Voltando ao museu de Grasse: são mais de 50 mil objetos, com curiosidades como uma máquina de incenso japonesa, um antigo "órgão de perfume" e até uma maleta de viagem de Maria Antonieta, a controvertida e guilhotinada rainha francesa no século 18.
Numa área externa do prédio, um pequeno jardim nos leva a experimentar/cheirar algumas das plantas responsáveis por criar esse universo de aromas. Como estava acompanhada de minha própria perfumista, não considerei a visita guiada de cerca de 1h30min, que pode ser interessante, já que o museu não é pequeno. Como em todos os museus (e nas perfumarias), o passeio acaba na lojinha. Não comprei perfumes nem sabonetes, mas cartões com rótulos antigos ainda não emoldurados.
Abre todos os dias (exceto em 1/5, 25/12 e 1/1). De maio a setembro, das 10h às 19h e, de outubro a abril, das 10h às 17h30min. Custa 4 euros (ou 6 euros durante as exposições temporárias) e tem tarifas reduzidas e um programa de gratuidades (consulte no site).

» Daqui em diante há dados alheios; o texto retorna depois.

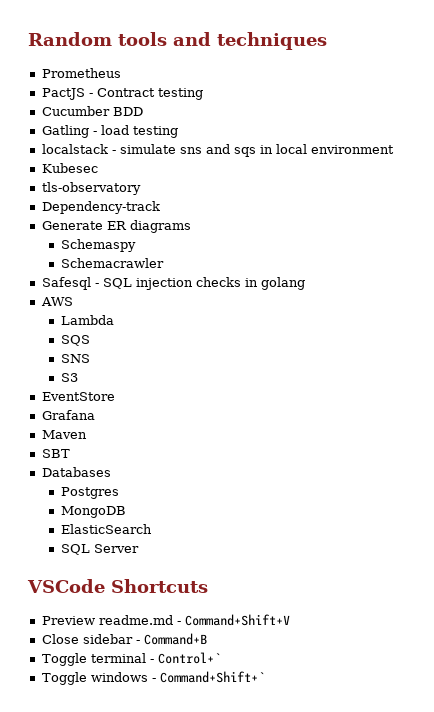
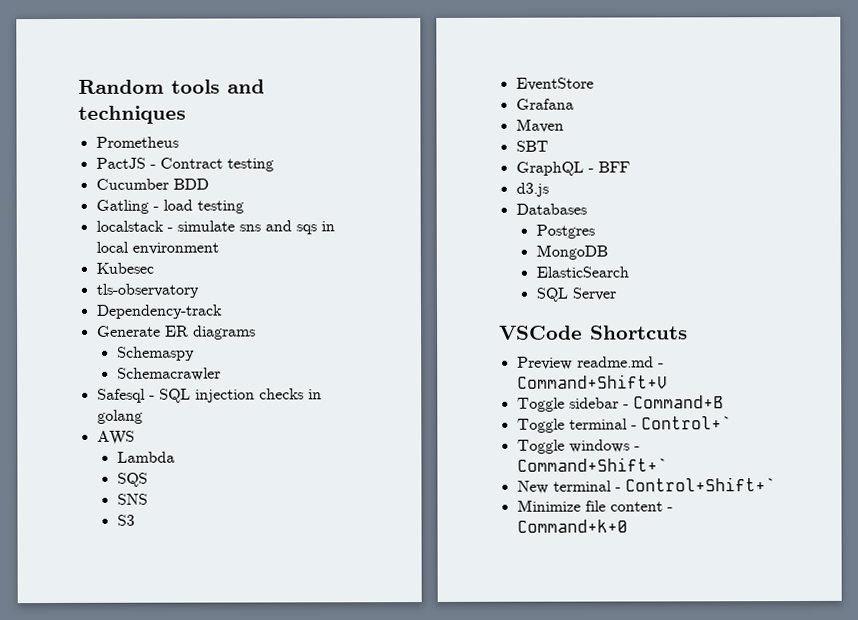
+ GraphQL - BFF
+ d3.js
- Close sidebar - Command+B
+ Toggle sidebar - Command+B
+ New terminal - Control+Shift+`
+ Minimize file content - Command+k+0

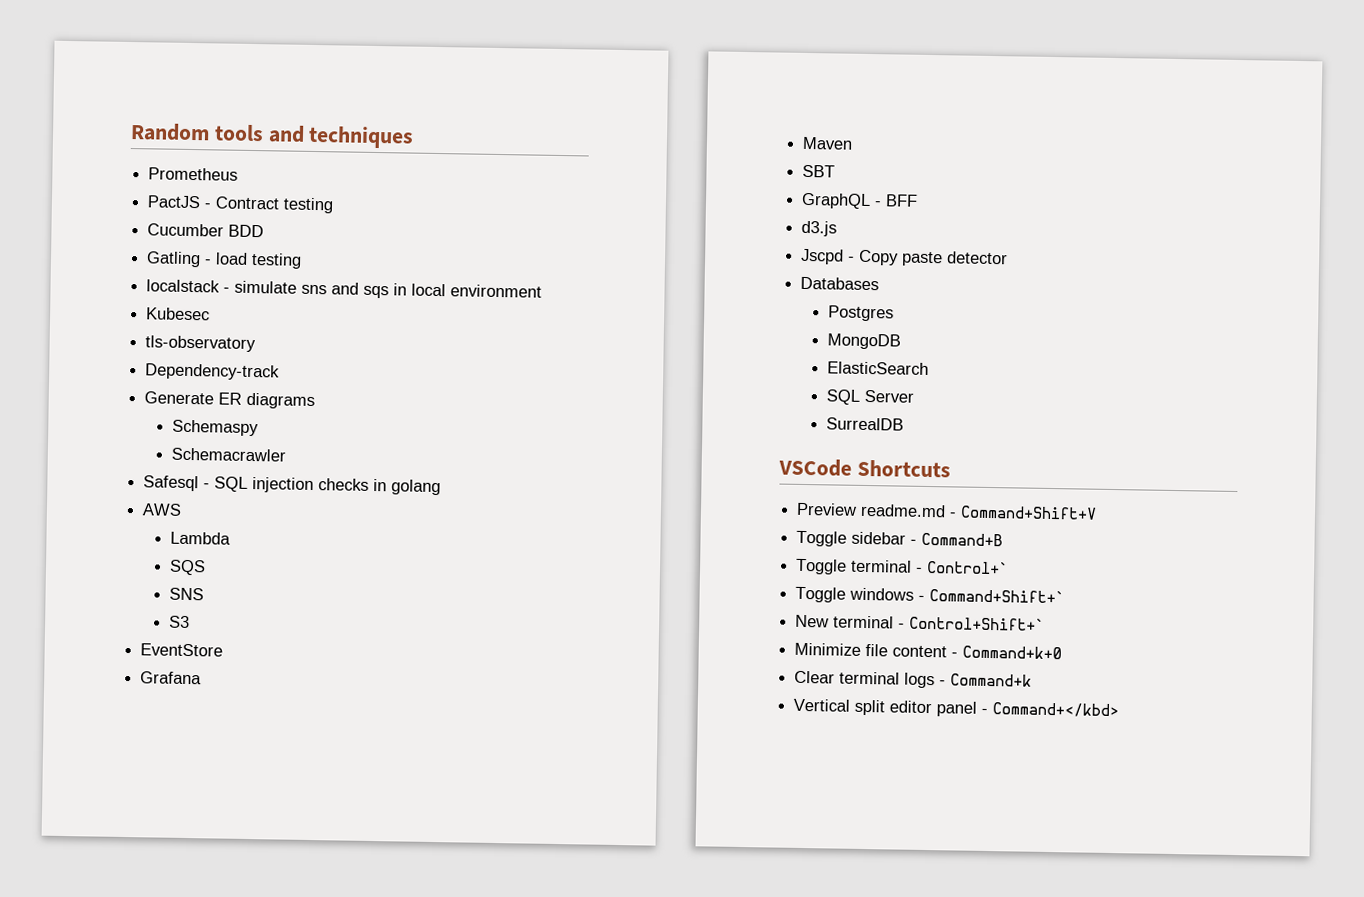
+ Jscpd - Copy paste detector
+ SurrealDB
+ Clear terminal logs - Command+k
+ Vertical split editor panel - Command+</kbd>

Para quem quer se especializar
No Instituto Grasse de Perfumaria há cursos de perfumes para vários níveis, incluindo imersões de nove meses para as quais são aceitos apenas 12 alunos por ano, ao custo de 12,9 mil euros (as seleções ocorrem em janeiro e julho).
Saiba também
Em dezembro de 2016, abriu as portas em Paris o Le Grand Musée du Parfum (na Rue du Faubourg Saint Honoré), um museu interativo, com vídeos, experiências sensoriais e a história do perfume, desde o Egito até o início da descoberta da arte da perfumaria na França.
E um restaurante em Grasse
Não lembro o motivo pelo qual escolhemos o La Licorne (5 Chemin du Cabanon, em Chateauneuf de Grasse) para o nosso primeiro jantar na cidade. Considerando a localização do nosso hotel, não era uma boa ideia (o táxi acabou custando quase tanto quanto a refeição), mas ele acabou entrando na lista dos inesquecíveis. O início foi meio conturbado, já que eles não falavam uma palavra em inglês e nós, quase nada em francês. Fomos tateando pelo cardápio e não nos decepcionamos. O lugar é da categoria simplérrima, mas a comida, da entrada à sobremesa, deliciosa. Do tipo que dá para recomendar.